§ **Aim of the task**
Reproduce all of the entries below exactly, without images.

§ **Data supplied**
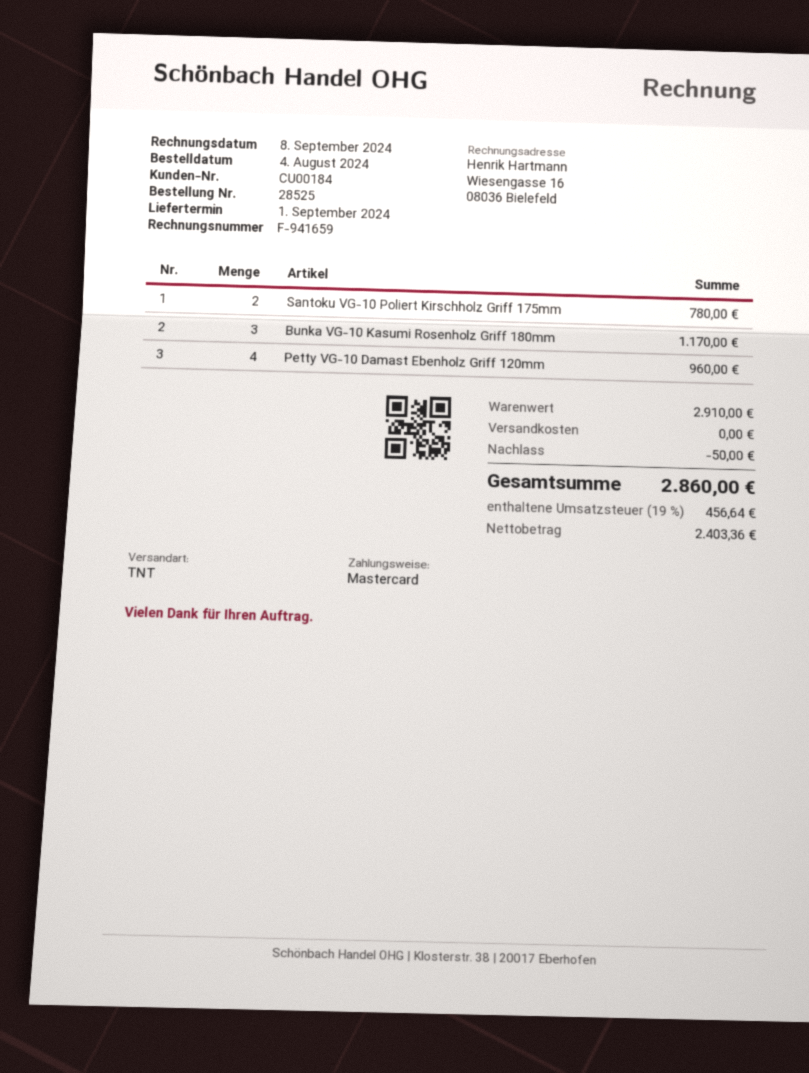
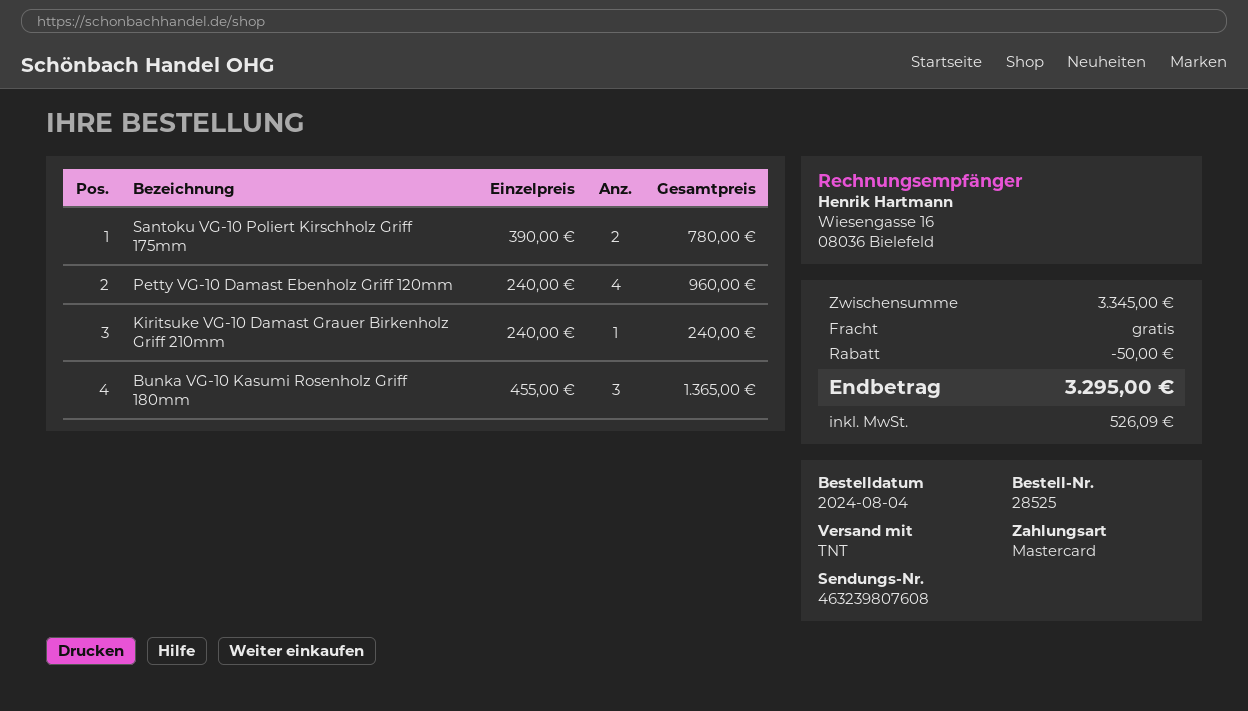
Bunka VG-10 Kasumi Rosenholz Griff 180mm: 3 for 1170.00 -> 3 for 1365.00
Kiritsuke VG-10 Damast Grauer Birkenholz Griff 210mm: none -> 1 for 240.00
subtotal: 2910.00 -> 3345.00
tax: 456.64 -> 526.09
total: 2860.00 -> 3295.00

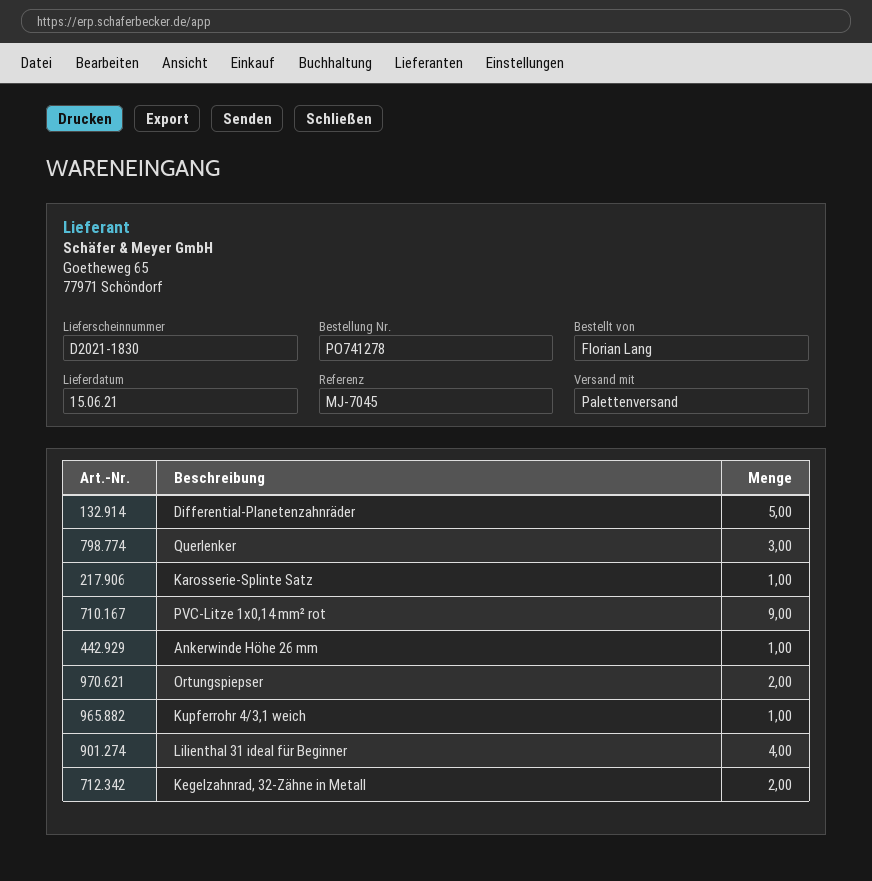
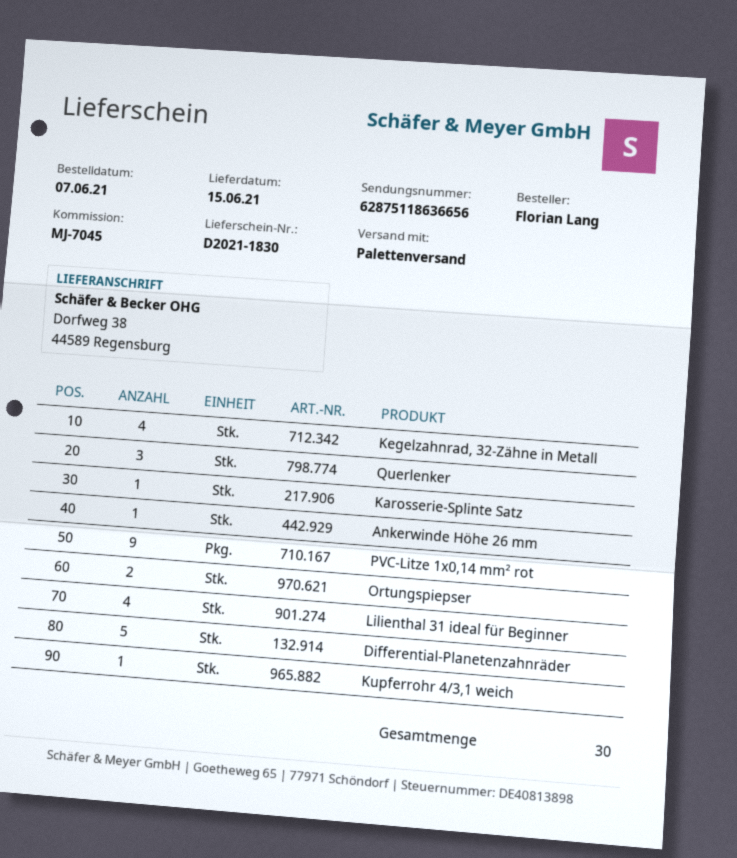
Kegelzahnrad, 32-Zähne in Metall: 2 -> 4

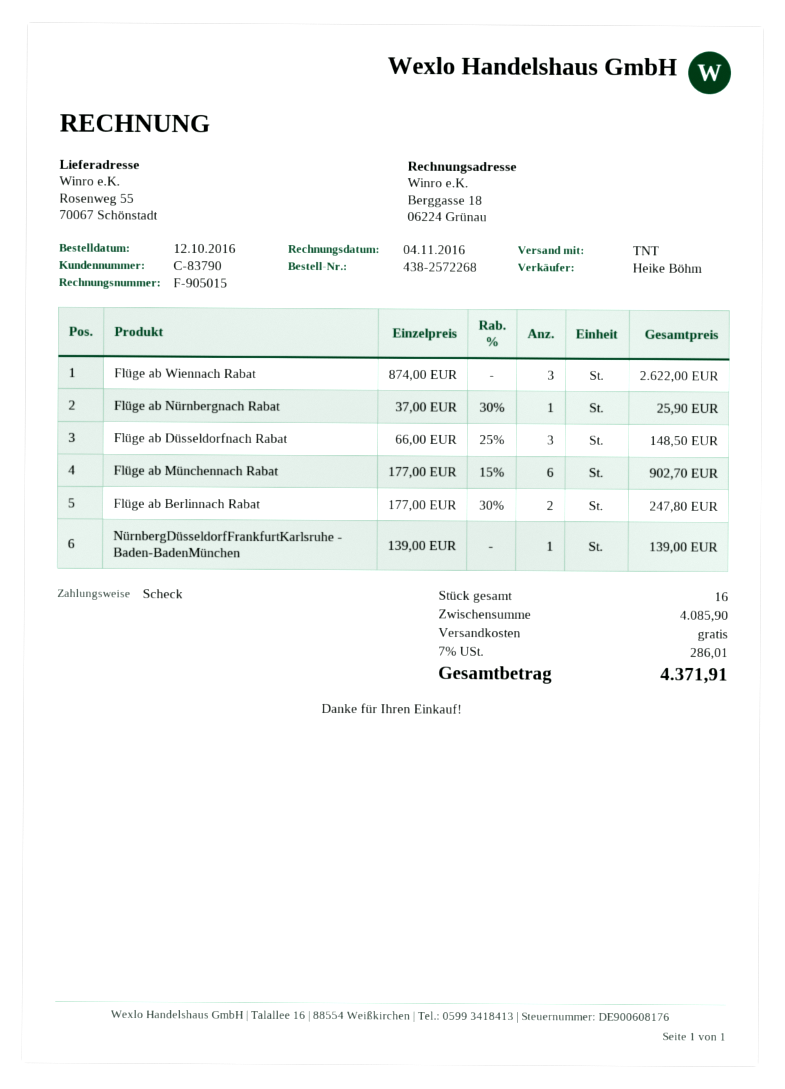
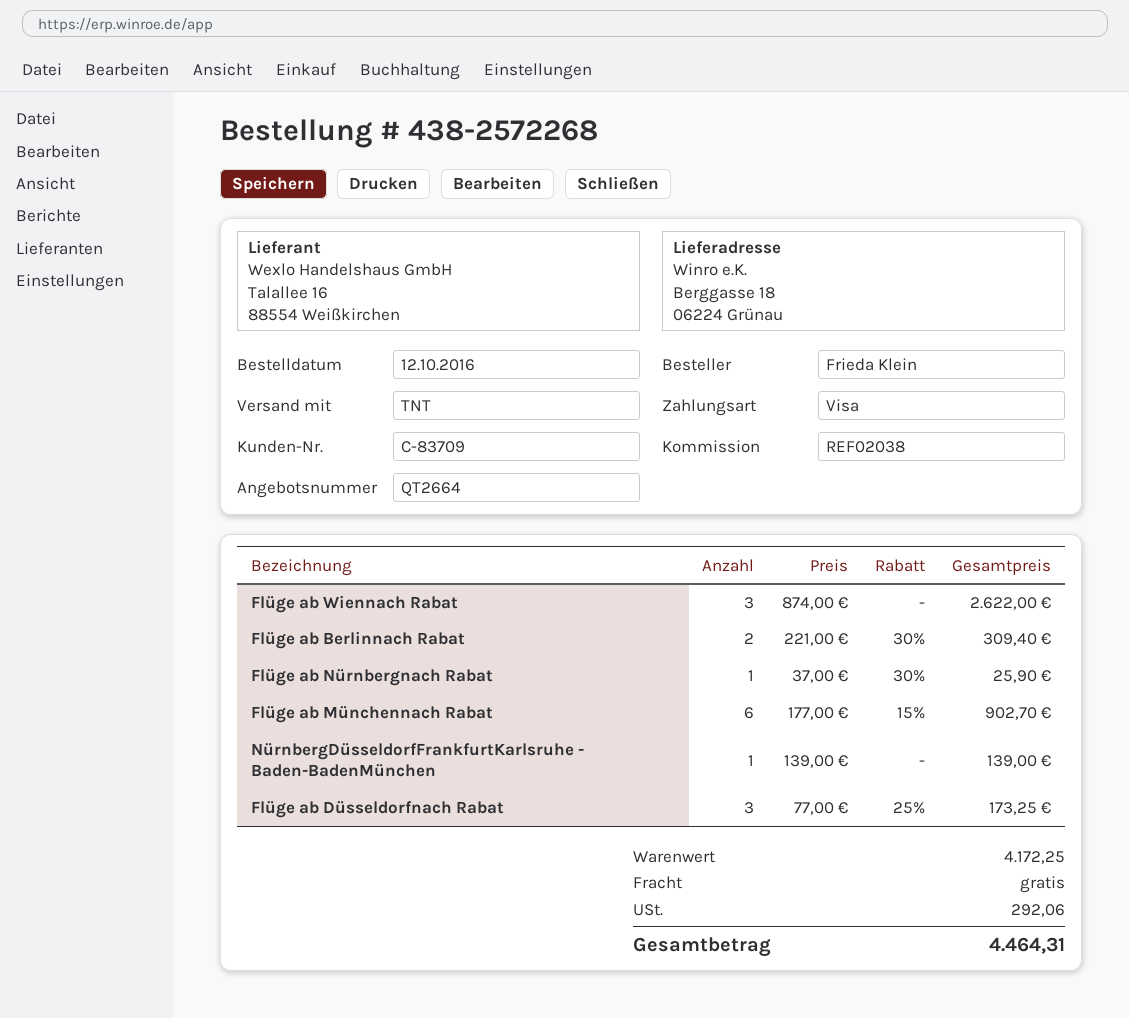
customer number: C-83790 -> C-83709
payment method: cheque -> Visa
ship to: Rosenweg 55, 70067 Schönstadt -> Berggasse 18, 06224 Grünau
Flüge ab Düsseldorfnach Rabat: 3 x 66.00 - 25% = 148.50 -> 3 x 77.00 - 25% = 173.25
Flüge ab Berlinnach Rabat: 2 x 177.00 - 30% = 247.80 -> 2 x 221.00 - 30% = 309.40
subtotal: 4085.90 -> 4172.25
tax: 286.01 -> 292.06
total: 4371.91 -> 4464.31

§ **Your solution**
Bunka VG-10 Kasumi Rosenholz Griff 180mm: 3 for 1170.00 -> 3 for 1365.00
Kiritsuke VG-10 Damast Grauer Birkenholz Griff 210mm: none -> 1 for 240.00
subtotal: 2910.00 -> 3345.00
tax: 456.64 -> 526.09
total: 2860.00 -> 3295.00

Kegelzahnrad, 32-Zähne in Metall: 2 -> 4

customer number: C-83790 -> C-83709
payment method: cheque -> Visa
ship to: Rosenweg 55, 70067 Schönstadt -> Berggasse 18, 06224 Grünau
Flüge ab Düsseldorfnach Rabat: 3 x 66.00 - 25% = 148.50 -> 3 x 77.00 - 25% = 173.25
Flüge ab Berlinnach Rabat: 2 x 177.00 - 30% = 247.80 -> 2 x 221.00 - 30% = 309.40
subtotal: 4085.90 -> 4172.25
tax: 286.01 -> 292.06
total: 4371.91 -> 4464.31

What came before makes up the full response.